Friday, December 12, 2008

The Fossil John Stossel and Company

Several days ago on Larry King Live, John Stossel’s anti-bailout stance for the auto industry showed himself to be a dinosaur. As usual, Larry King continues to sew divisiveness instead of contributing to the discussion as he claims by inviting disagreements from non-professionals on his show for national consumption. And, as usual, the intended divisiveness succeeded. Stossel disagreed with all of the other four guests on the car bailout. Stossel would have the industry die and to hell with the fallout that would be one more nail in America's coffin, if not the last devastating nail in American society’s coffin. He says “politicians” can’t fix it; they’ve never fixed anything. He would have the natural free-market mechanisms eat Ford, General Motors and Chrysler up; the natural results from the man-made Darwinian survival machine where the strong survive. The Free-Market is man-made cannibalism. It destroys and creates by gobbling up the weak just like the dinosaurs did. Give me a break, John. You are simply not thinking.

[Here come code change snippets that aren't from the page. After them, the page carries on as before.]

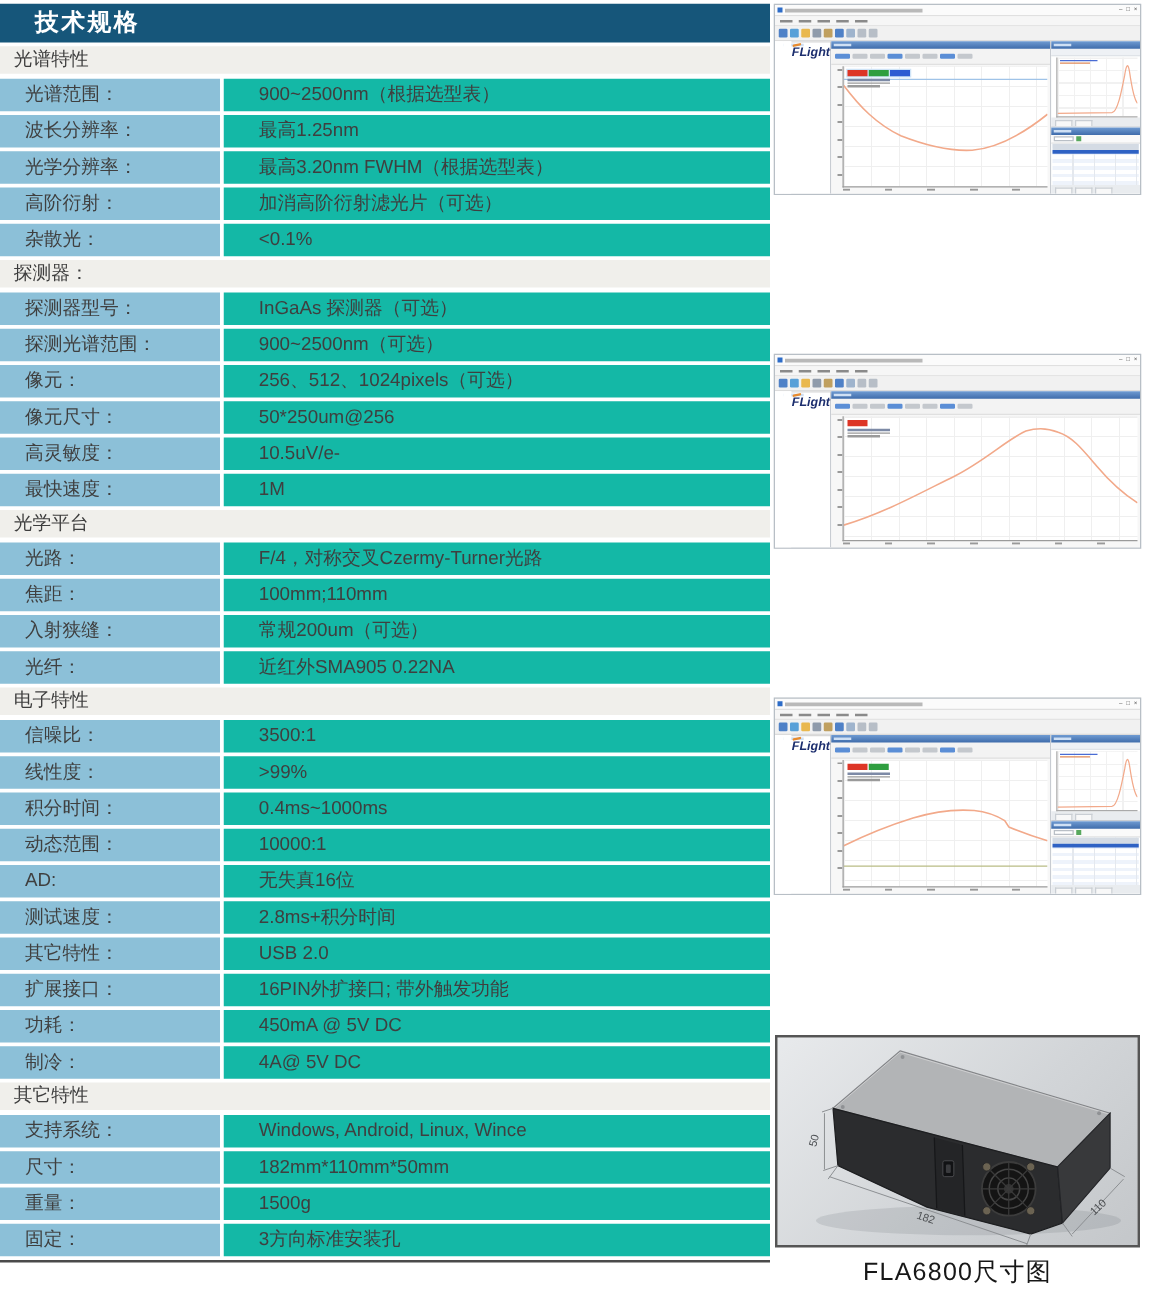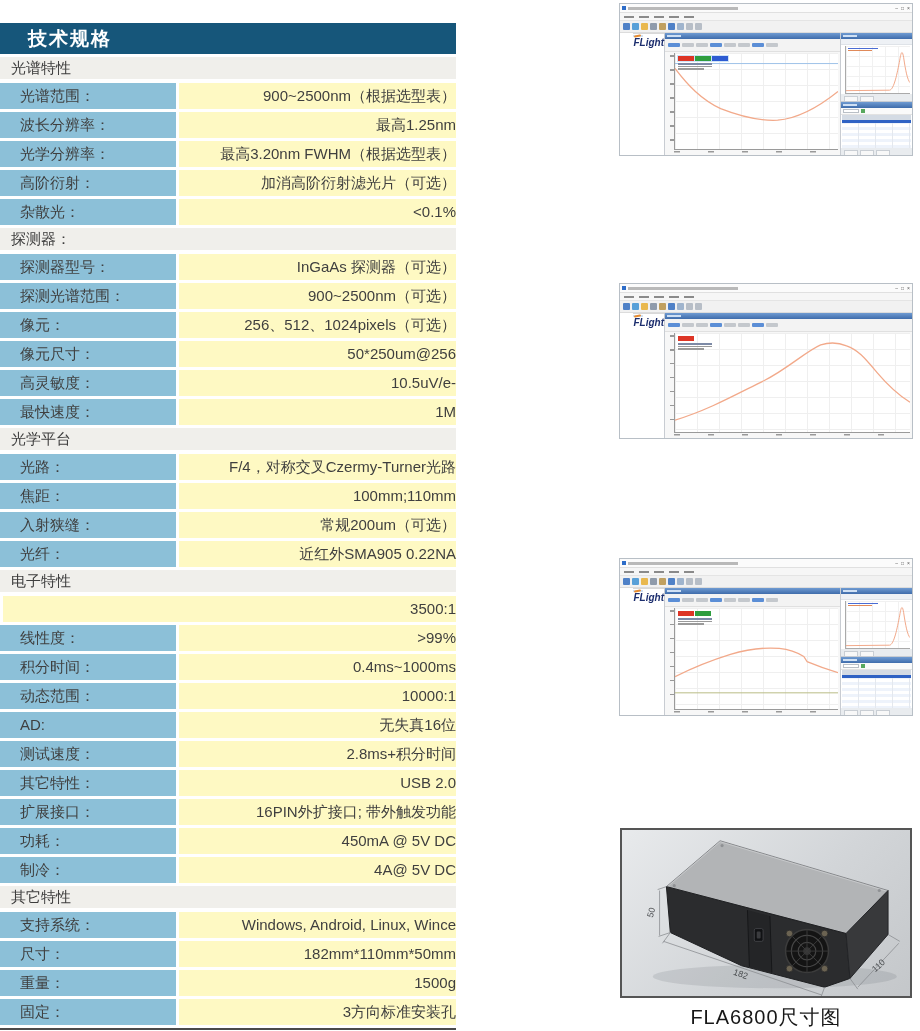"技术规格" .spec { margin-top: 20px -> none; width: 456px -> 616px }
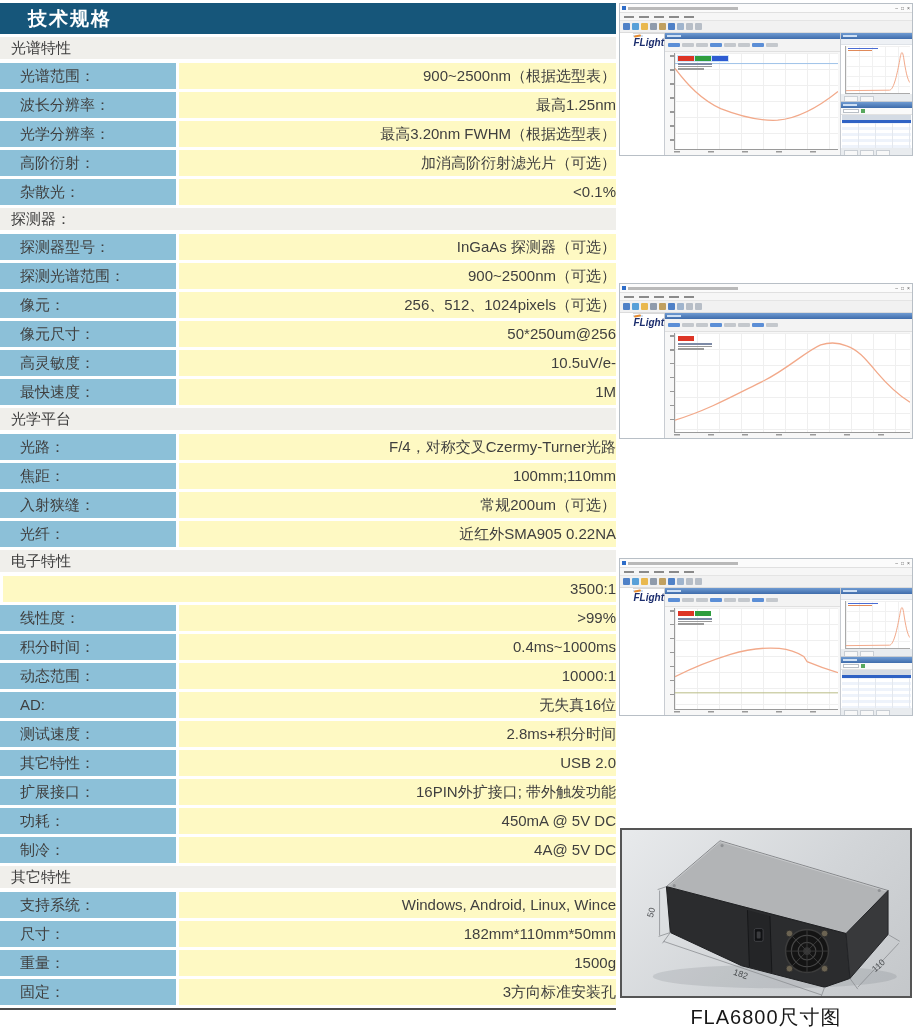"900~2500nm（根据选型表）" .spec-row .value { background: #fef9c3 -> #14b8a6; text-align: right -> none }
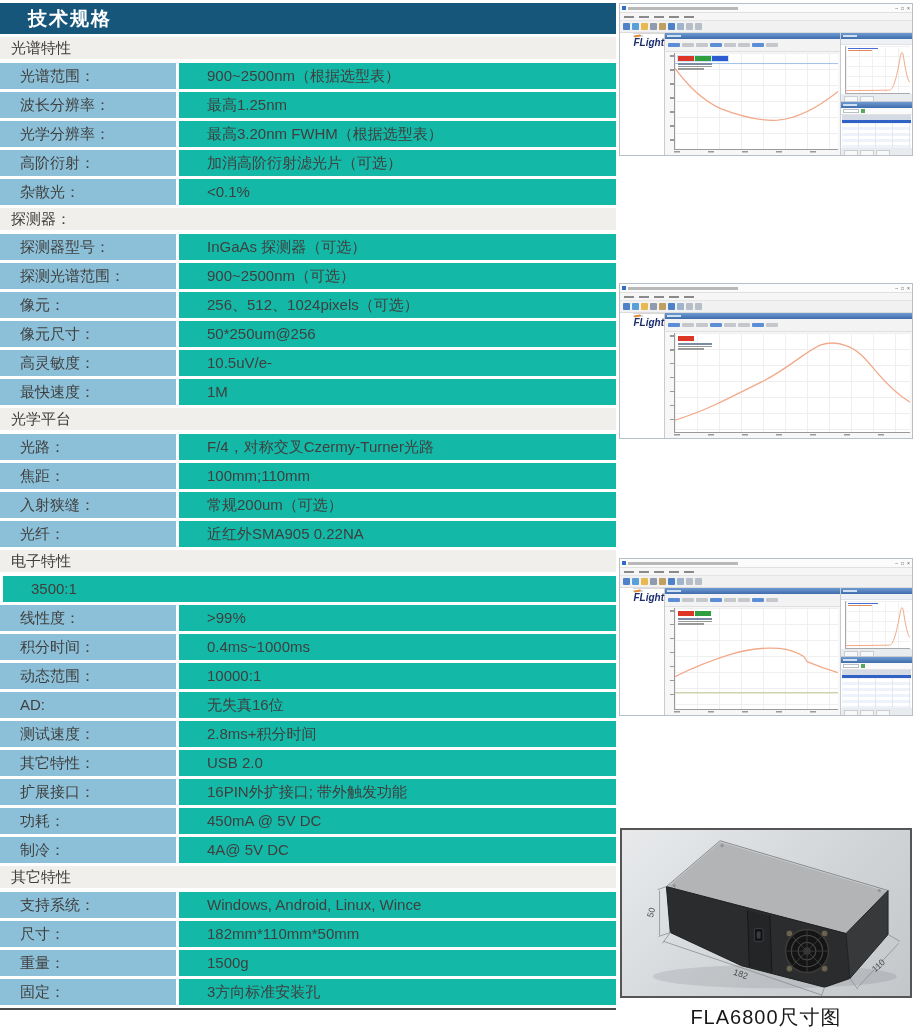"信噪比：" div.label { html: none -> <div>信噪比：</div> }
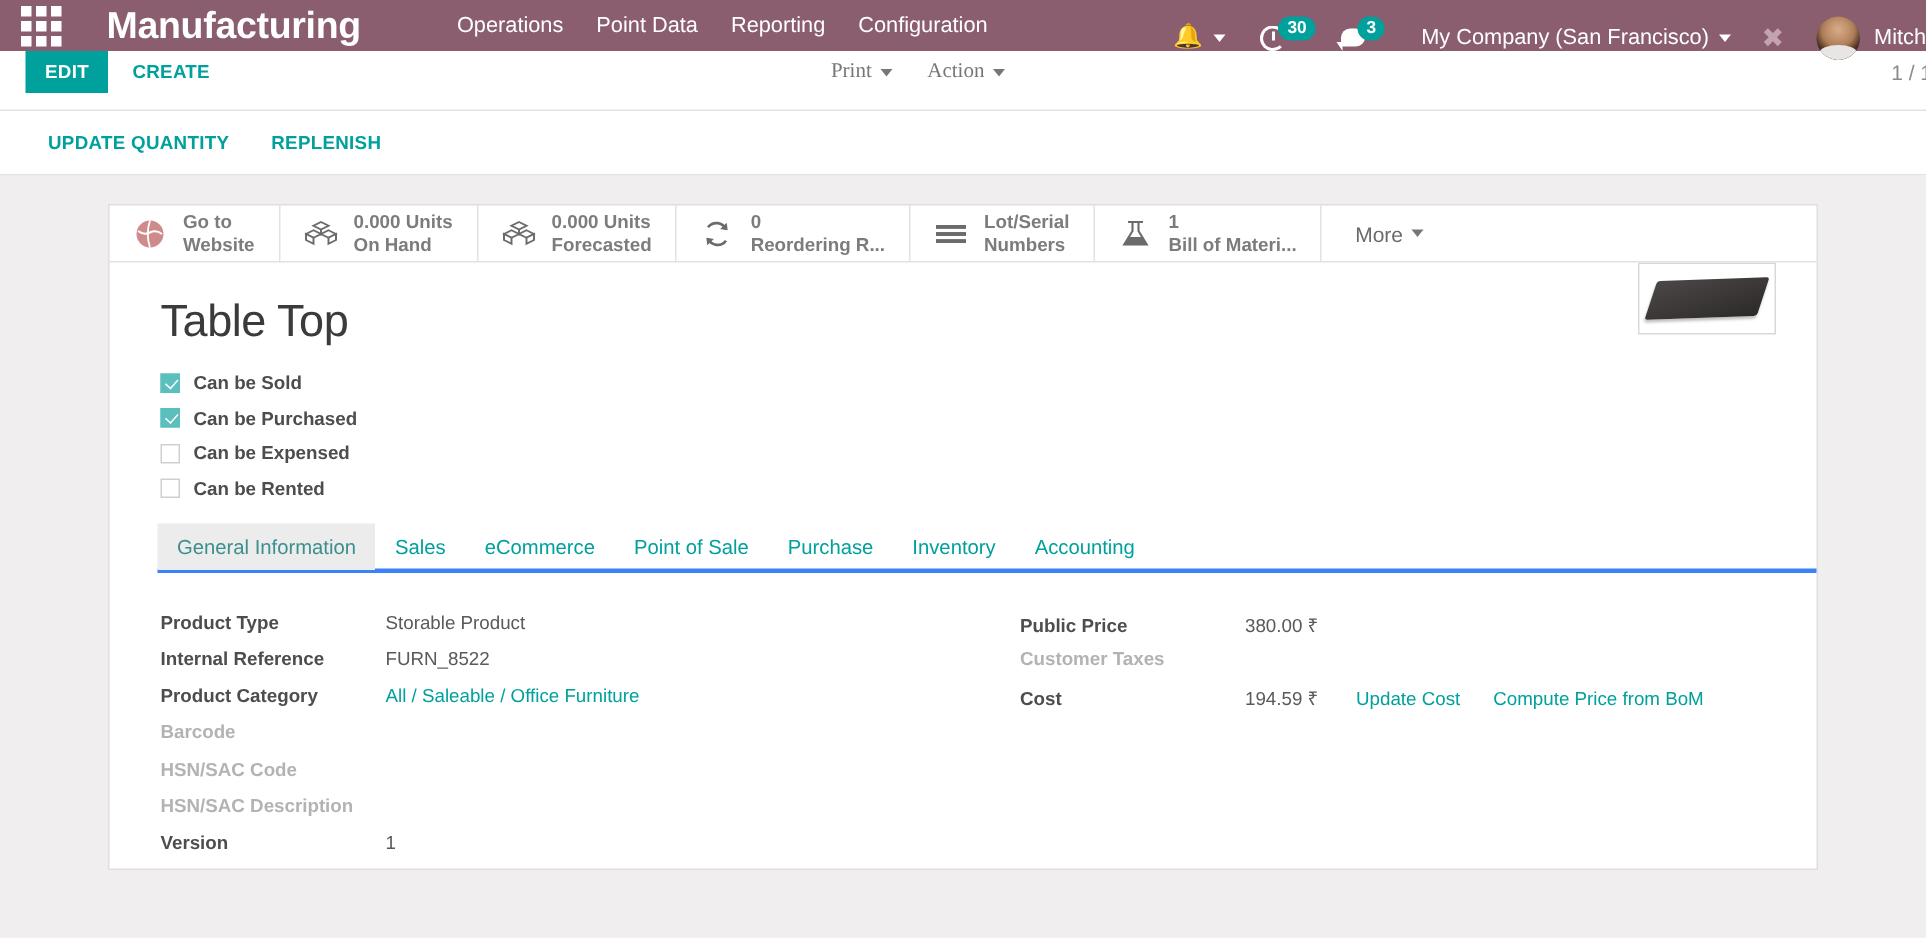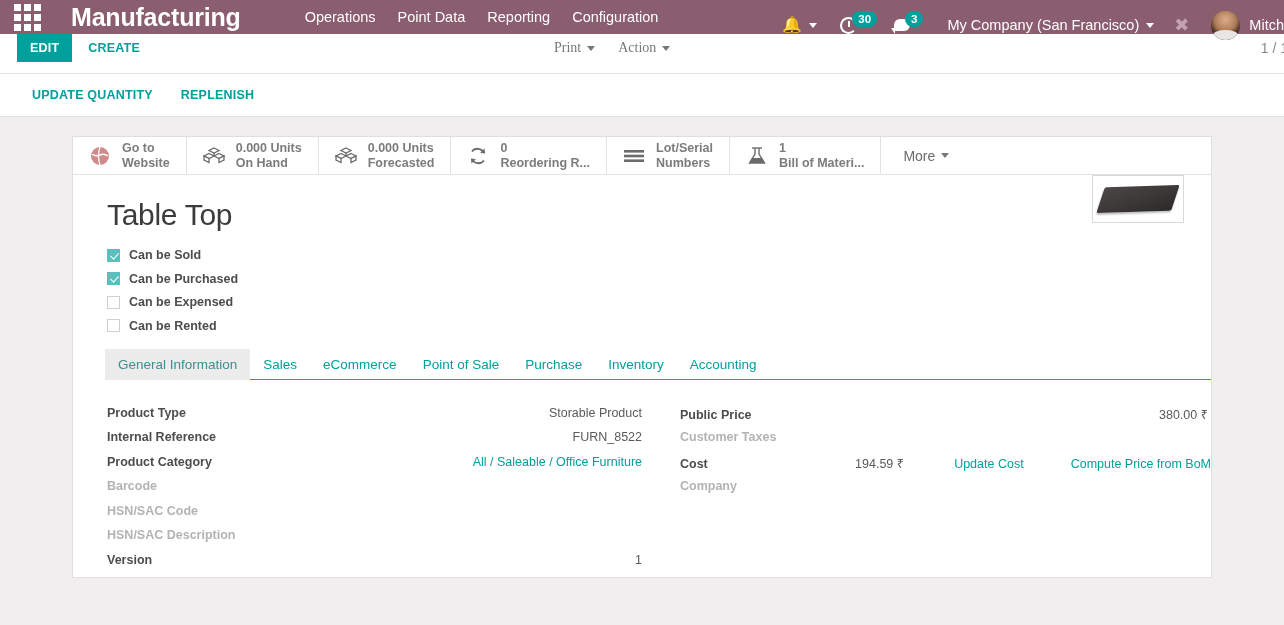"General Information" .tabs { border-bottom: 1px solid #3b82f6 -> 3px solid #3b82f6 }
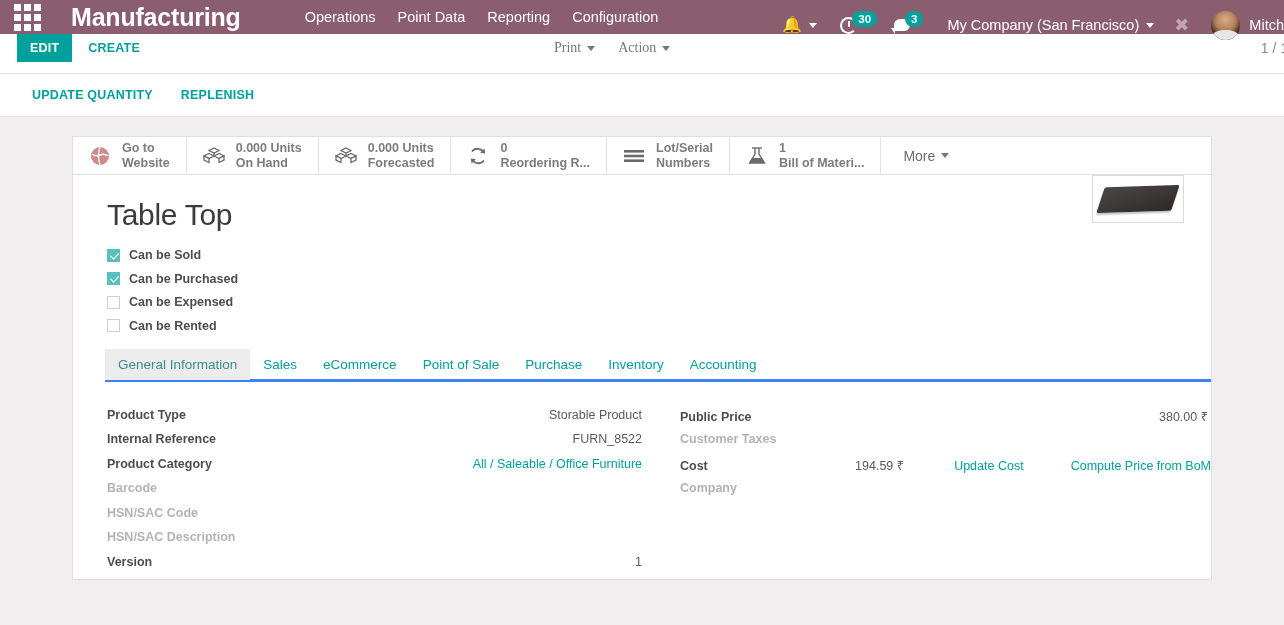"Product Type" .frow { justify-content: space-between -> none }
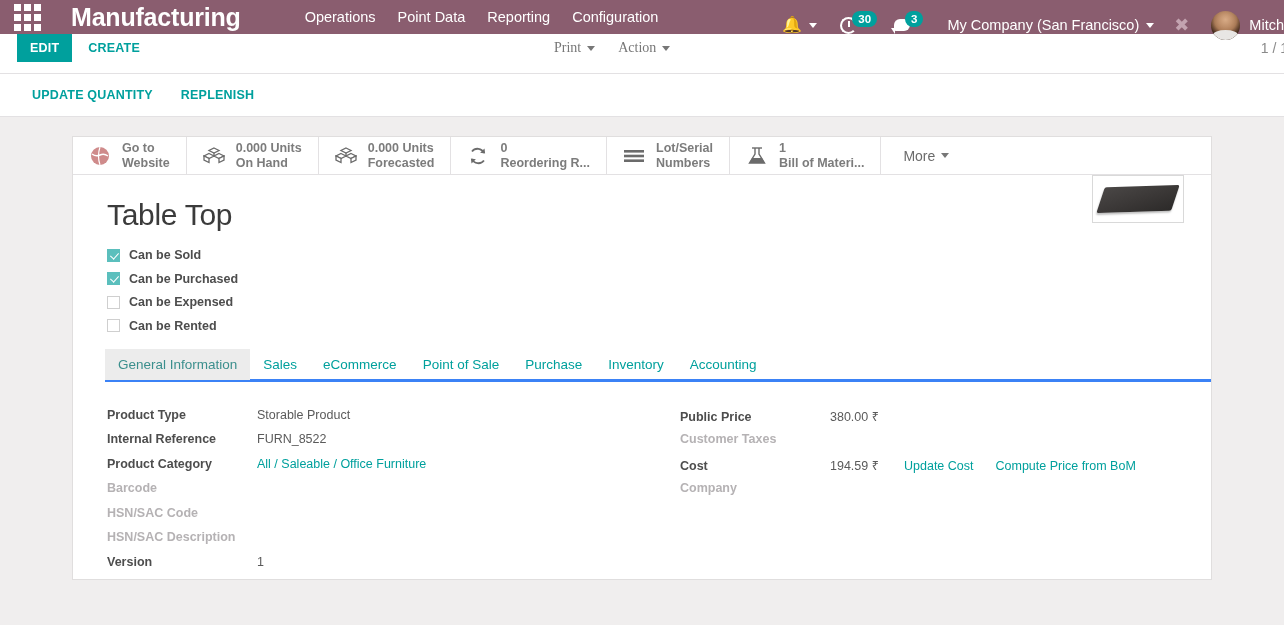"Company" div.frow { html: <div> <span>Company</span> <span></span> </div> -> none }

Neither are the Senate Republicans thinking. Yesterday, those senators caused the car maker bailout bill to fail in the Senate. Their approval hung on United Auto Workers wages, too high they said, and they didn’t like the “Car Czar” idea. The Bill, according to reports, would have restructured GM and Chrysler, and maybe Ford if it used the money, but they were not buying that idea. So, on those grounds, they filibustered it. Instead of listening to reputable economist, they continue to listen to Jurassic ideologues.

The fact is that politicians, like corporate CEOs, are human, and whatever they do will not be perfect. The other fact is that finally some politicians, unlike CEOs, are coming around to the idea that the human wellbeing is more important than the free-market cannibalistic dogma; that the whims of the free-market cannot be allowed to destroy societies. I hope that the free-market dinosaurs are fading away and perhaps we can get on with pragmatic government for the good of the people instead of letting corporate special interests dictate our world, but it will be too late to save GM and maybe Ford. Chrysler’s demise is a given. Unemployment will skyrocket. Depression, with a big “D,” is more likely than ever.

What we didn’t hear is 1), each worker actually earns about $38.00 per hour – not an unreasonable wage, and 2) that each labor worker creates approximately $200 value for each hour they work – that’s a great return on investment. It is the healthcare portion, an approximate additional $35.00 per hour, of the labor costs that is too high, and Congress could have done something about that. The healthcare cost is not a union demand; it is the Insurance Industry special-interest-suck-up demand. But, if you were not convinced that Republicans care nothing for the average working stiff in this country before, you should be convinced now. Why or how Republicans ever got in office is beyond my comprehension.